Gen X. I was born in '65, but because I hadn't yet turned two when the first Super Bowl was played in '67, I am always the same age as the Super Bowl number. Makes it easy to remember how old I am.
I am old enough to remember:
Party line phones with five digit numbers if calls were local, and Macon and Kirksville having the same area code as Kansas City.
A country doctor who actually made house calls.
The only TV being black and white because color was too expensive, that got a CBS channel, an NBC channel, and if the weather was right, an ABC channel.

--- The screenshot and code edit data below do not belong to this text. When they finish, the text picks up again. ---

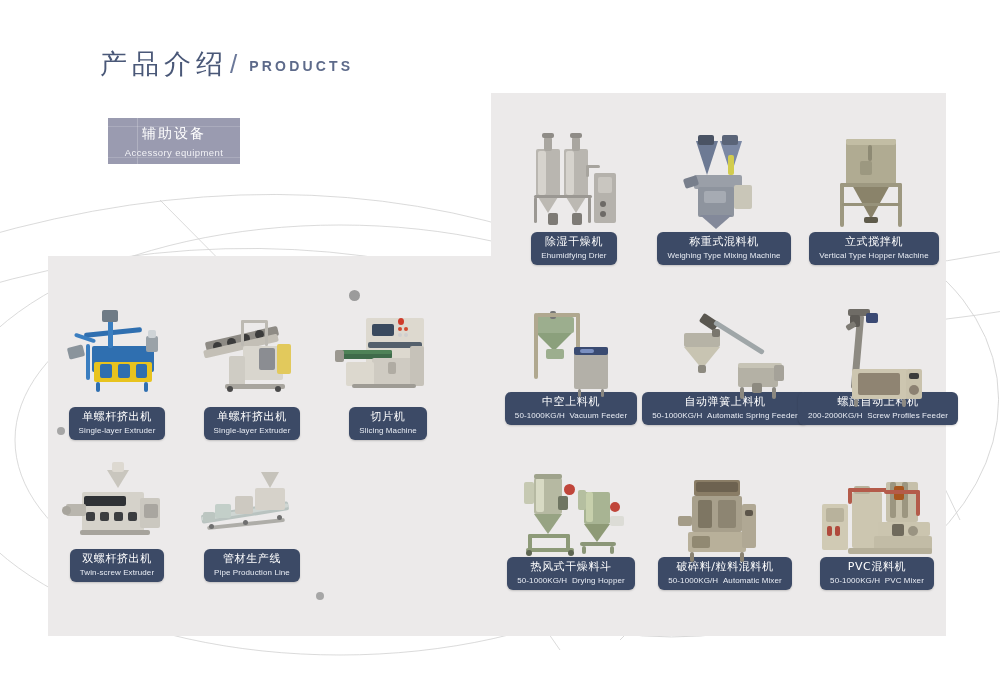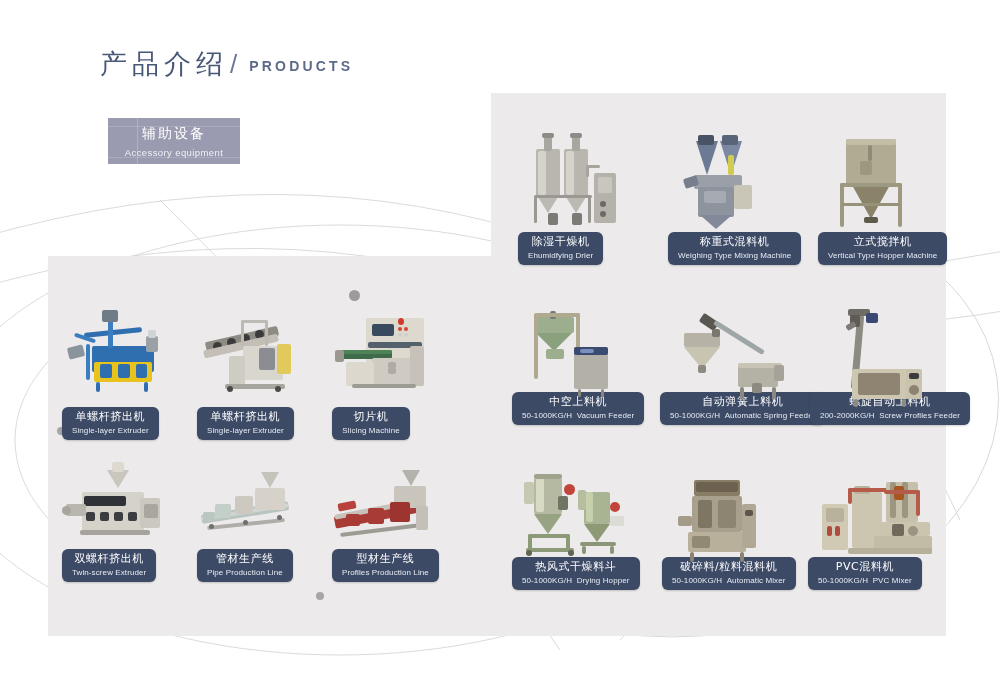--- a/index.html
+++ b/index.html
@@ -70,7 +70,7 @@
   .arcs { position: absolute; left: 0; top: 0; width: 1000px; height: 678px; pointer-events: none; }
 
   
-  .cell { position: absolute; display: flex; flex-direction: column; align-items: flex-start; }
+  .cell { position: absolute; display: flex; flex-direction: column; align-items: center; }
   .cell-art { position: relative; width: 100%; flex: 1; }
 
   .label {

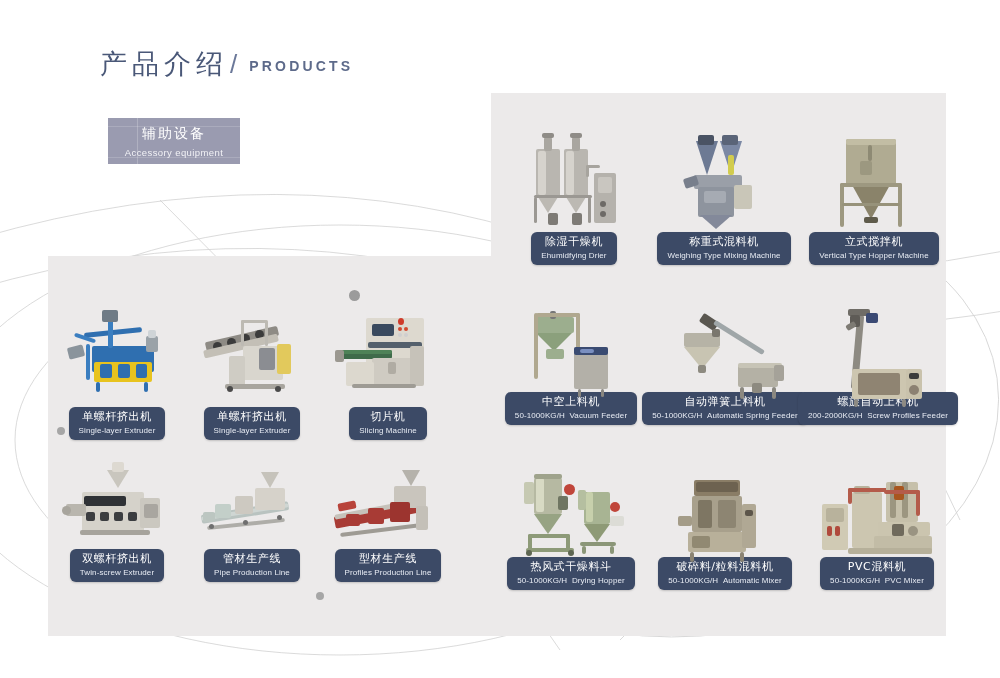--- a/index.html
+++ b/index.html
@@ -262,24 +262,6 @@
     </div>
   </div>
 
-  <div class="cell" style="left:332px; top:452px; width:112px; height:130px;">
-    <div class="cell-art">
-      <div class="m rr" style="left:2px; top:56px; width:92px; height:12px; background:#a83b35; transform:rotate(-11deg);"></div>
-      <div class="m rr" style="left:2px; top:54px; width:92px; height:5px; background:#c6c2ba; transform:rotate(-11deg);"></div>
-      <div class="m rr" style="left:62px; top:34px; width:32px; height:22px; background:#c9c5bd;"></div>
-      <div class="m" style="left:70px; top:18px; width:0; height:0; border-left:9px solid transparent; border-right:9px solid transparent; border-top:16px solid #b5b2ab;"></div>
-      <div class="m rr" style="left:58px; top:50px; width:20px; height:20px; background:#9c342f;"></div>
-      <div class="m rr" style="left:36px; top:56px; width:16px; height:16px; background:#a83b35;"></div>
-      <div class="m rr" style="left:14px; top:62px; width:14px; height:12px; background:#a83b35;"></div>
-      <div class="m rr" style="left:6px; top:50px; width:18px; height:8px; background:#b8433a; transform:rotate(-11deg);"></div>
-      <div class="m rr" style="left:8px; top:76px; width:82px; height:4px; background:#9e9b94; transform:rotate(-7deg);"></div>
-      <div class="m rr" style="left:84px; top:54px; width:12px; height:24px; background:#c4c0b8;"></div>
-    </div>
-    <div class="label">
-      <div class="label-cn">型材生产线</div>
-      <div class="label-en">Profiles Production Line</div>
-    </div>
-  </div>
 
   <div class="cell" style="left:518px; top:125px; width:112px; height:140px;">
     <div class="cell-art">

As a preschool-aged kid, crawling from the backseat to the frontseat of my mom's '67 Impala while she drove 80 MPH on a winding country road while chainsmoking.
My mom thinking gas was expensive when it hit 50 cents a gallon.
The mortgage on a brand new house with three bedrooms, two baths, and a two car garage being less than my current utility bills.
Riding in the backs of pickups thinking nothing of it. Also, sitting behind the driver with my ass on the trunk of a two seat convertible MG thinking nothing of it.
Handheld communication devices being either walkie-talkies or something out of Star Trek.
Manual typewriters.
I could go on, but it's too depressing. And there is also still a part of me that thinks the year 2000 should be in the future, not nearly a quarter-century in the past.
Get off my lawn.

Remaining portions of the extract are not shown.